As mentioned using IndexDocValues you end up with less logical fields. In Solr however this should even be simpler. You should just be able to mark a field to use the IndexDocValues but unfortunately this has not yet been exposed in Solr’s schema.xml. However there is an issue open (SOLR-2753) aiming to address this limitation if you are in the need of using IndexDocValues & you are using the Solr trunk it’s a great opportunity to get involved into the Solr development community. If you feel like it give it a go and code something up.
Result grouping by IndexDocValues is still work in progress but will be committed within the next week or two. Making use of IndexDocValues for result grouping is as straight forward as grouping by regular indexed values via FieldCache. If you are in Lucene land you can simply use a IndexDocValues GroupingCollectors and get started. (see Listing 1)
Query query = new TermQuery(new Term("description", "lucene")); Sort groupSort = new Sort(new SortField("name", SortField.Type.STRING)); Sort sortWithinGroup = new Sort(new SortField("age", SortField.Type.INT)); int maxGroupsToCollect = 10; int maxDocsPerGroup = "3"; String groupField = "groupField"; ValueType docValuesType = ValueType.VAR_INTS; boolean diskResident = true; int groupOffset = 0; int offsetInGroup = 0; AbstractFirstPassGroupingCollector first = DVFirstPassGroupingCollector.create( groupSort, maxGroupsToCollect, groupField, docValuesType, diskResident ); searcher.search(query, first); Collection<SearchGroup<BytesRef>> topGroups = first.getTopGroups(groupOffset, false); AbstractSecondPassGroupingCollector<BytesRef> second = DVSecondPassGroupingCollector.create( groupField, diskResident, docValuesType, topGroups, groupSort, sortWithinGroup, maxDocsPerGroup, true, true, false ); TopGroups<BytesRef> result = second.getTopGroups(offsetInGroup);
Tip: If you’re dealing with IndexSearcher instances use Lucene’s SearcherManager
Note, the code is the same for all other types of grouping collectors as described in the grouping contrib page. The only new options are diskResident and valueType. The diskResident option controls whether the values aren’t loaded in the Java heapspace but read from disk directly utilizing the filesystems memory. The valueType defines the type of the value like FIXED_INT_32, FLOAT_32 or BYTES_FIXED_STRAIGHT. The ValueType variants also provide flexibility for how those values are stored. When indexing IndexDocValues you have to define “what” and “how” you are storing which should be consistent throughout your indexing process. However, Lucene provides some under-the-hood TypePromotion if you index different types on the same field across different indexing sessions.

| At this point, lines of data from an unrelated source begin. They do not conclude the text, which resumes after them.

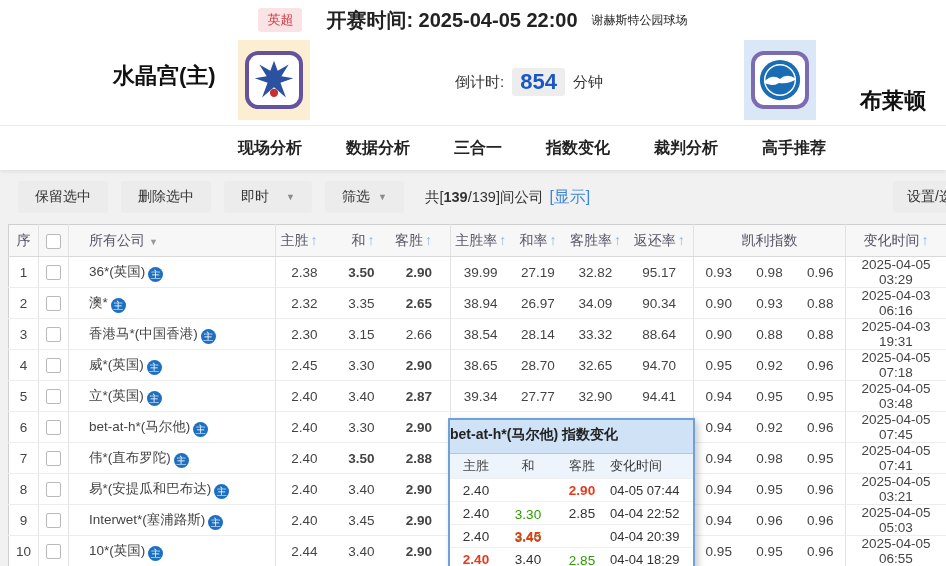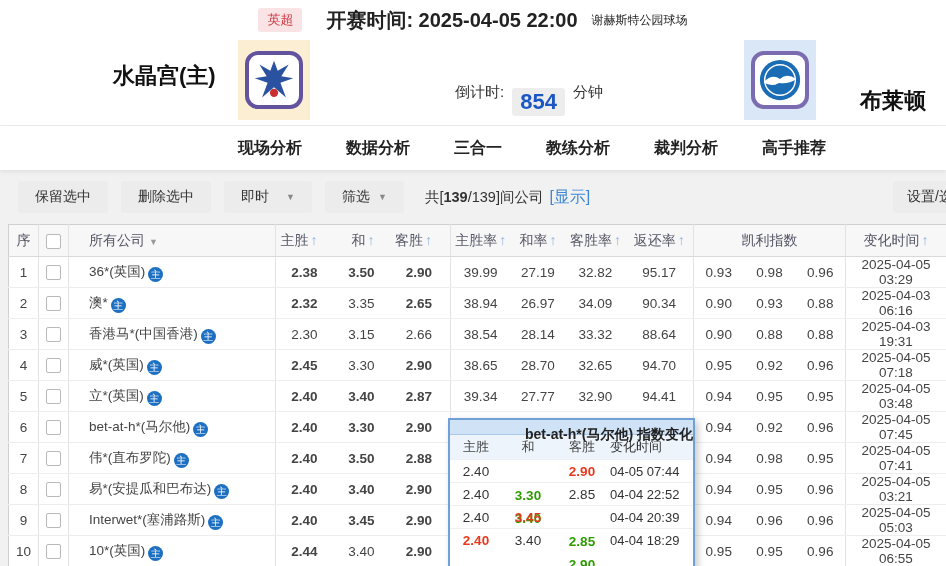--- a/index.html
+++ b/index.html
@@ -23,7 +23,7 @@
   .crest .frame { width:58px; height:58px; background:#fff; border:4px solid #63539f; border-radius:13px; display:flex; align-items:center; justify-content:center; }
   .away-crest .frame { border-color:#7b6cb1; }
   .countdown { position:absolute; left:455px; top:32px; display:flex; align-items:center; gap:8px; font-size:15px; color:#333; }
-  .cd-value { font-size:22px; font-weight:bold; color:#1b57c4; background:#ededed; border-radius:3px; padding:1px 8px;margin-top:20px; }
+  .cd-value { font-size:22px; font-weight:bold; color:#1b57c4; background:#ededed; border-radius:3px; padding:1px 8px; }
 
   
   .nav { height:44px; background:#fff; display:flex; align-items:center; justify-content:center; gap:44px; padding-left:118px; box-shadow:0 2px 4px rgba(0,0,0,.07); position:relative; z-index:2; }

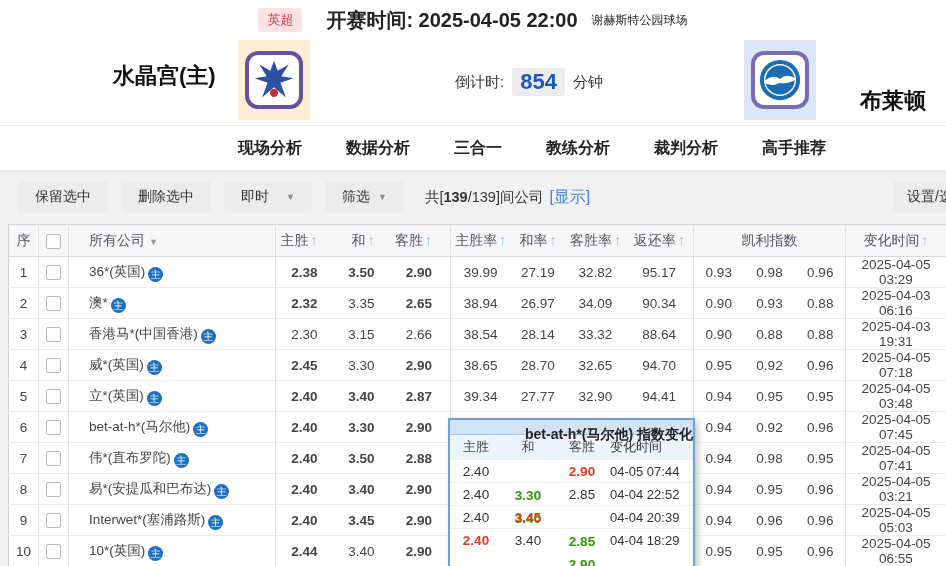--- a/index.html
+++ b/index.html
@@ -110,7 +110,7 @@
     <div class="nav-tab">现场分析</div>
     <div class="nav-tab">数据分析</div>
     <div class="nav-tab">三合一</div>
-    <div class="nav-tab">教练分析</div>
+    <div class="nav-tab">指数变化</div>
     <div class="nav-tab">裁判分析</div>
     <div class="nav-tab">高手推荐</div>
   </div>

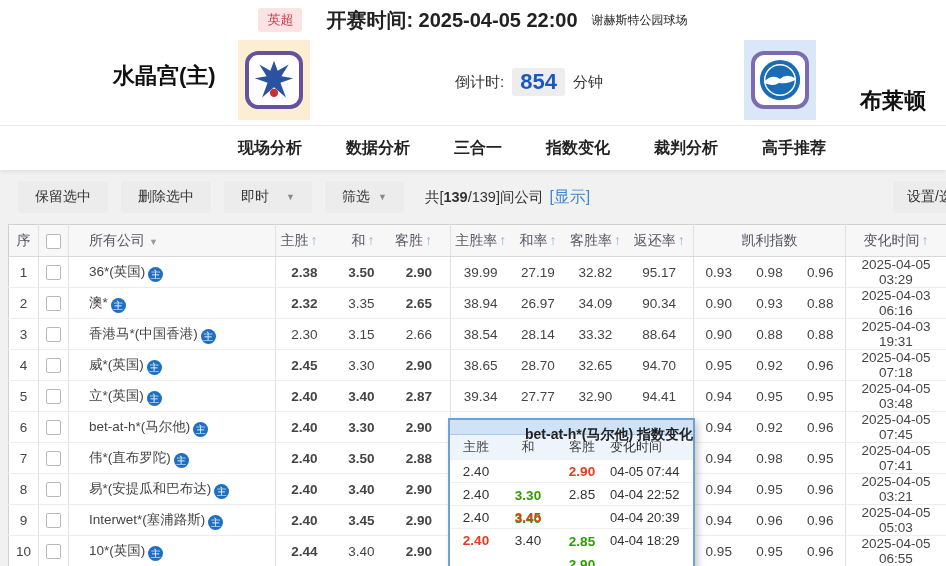--- a/index.html
+++ b/index.html
@@ -53,7 +53,7 @@
   th.cell-odds { font-size:14px; }
   .cell-company { text-align:left; padding-left:20px; font-size:14px; color:#333; white-space:nowrap; }
   .cell-time { text-align:center; font-size:13px; color:#444;margin-top:11px; }
-  .g { color:#2e9b00; font-weight:bold;margin-top:48px; }
+  .g { color:#2e9b00; font-weight:normal;margin-top:48px; }
   .r { color:#e8391d; font-weight:bold; }
   .k { color:#333; font-weight:normal; }
   .cb { display:inline-block; width:15px; height:15px; background:#fff; border:1px solid #b9b9b9; border-radius:2px; vertical-align:middle; cursor:pointer; }

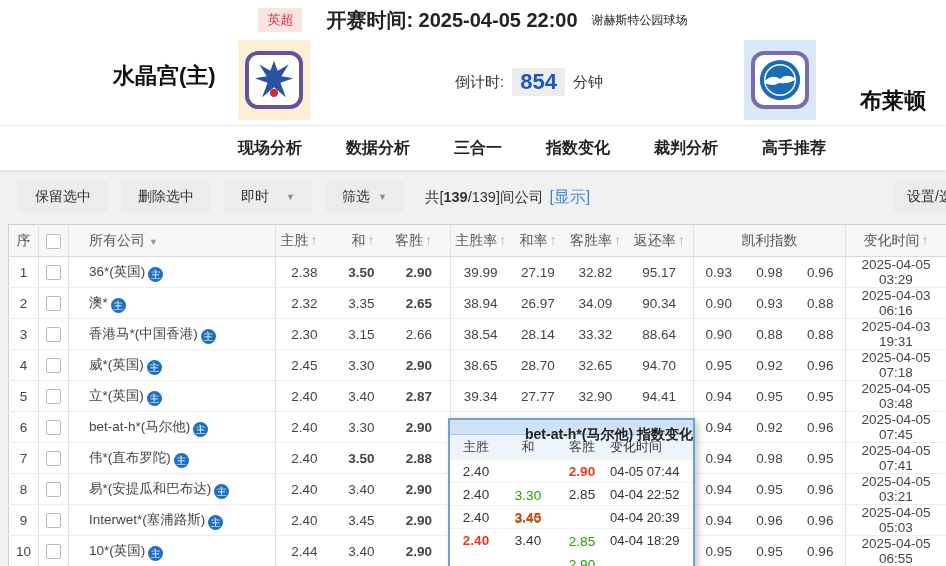--- a/index.html
+++ b/index.html
@@ -61,7 +61,7 @@
 
   
   .popup { position:absolute; left:448px; top:418px; width:247px; height:170px; background:#fff; border:2px solid #6fa0d6; box-shadow:3px 3px 7px rgba(0,0,0,.22); z-index:5; }
-  .popup-title { height:15px; line-height:29px; background:#cfe2f6; border-bottom:1px solid #aac8e8; text-align:right; font-size:14px; font-weight:bold; color:#222; }
+  .popup-title { height:34px; line-height:29px; background:#cfe2f6; border-bottom:1px solid #aac8e8; text-align:left; font-size:14px; font-weight:bold; color:#222; }
   .popup-head, .popup-row { display:flex; align-items:center; }
   .popup-head { height:24px; background:#eef4fc; font-size:13px; color:#444; }
   .popup-row { height:23px; font-size:13.5px; border-top:1px solid #eef0f3; }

Tip: The bytes type has a few variants. One variant is sorted. Using this variant you will see that you gain much more performance when using grouping.
Sorting by float and int and bytes typed doc values are already committed to the trunk and can be used in Lucene land. Making use of this feature for sorting follows the same path as FieldCache based sorting. By default Lucene uses the FieldCache unless you specify the SortField#setUseIndexValues(boolean)
IndexSearcher searcher = new IndexSearcher(...); SortField field = new SortField("myField", SortField.Type.STRING); field.setUseIndexValues(true); Sort sort = new Sort(field); TopDocs topDocs = searcher.search(query, sort);
In general, using IndexDocValues instead of FieldCache is pretty straight forward. No additional API changes are required.
Besides sorting and result grouping there is more IndexDocValues work to do. Other features such as faceting and joining should have doc value based implementations as well.
I think that slowly features that use indexed term based implementations will move towards doc values based implementations. In my opinion, this is the way forward, then the inverted index is really used what it was built for in the first place: free text search.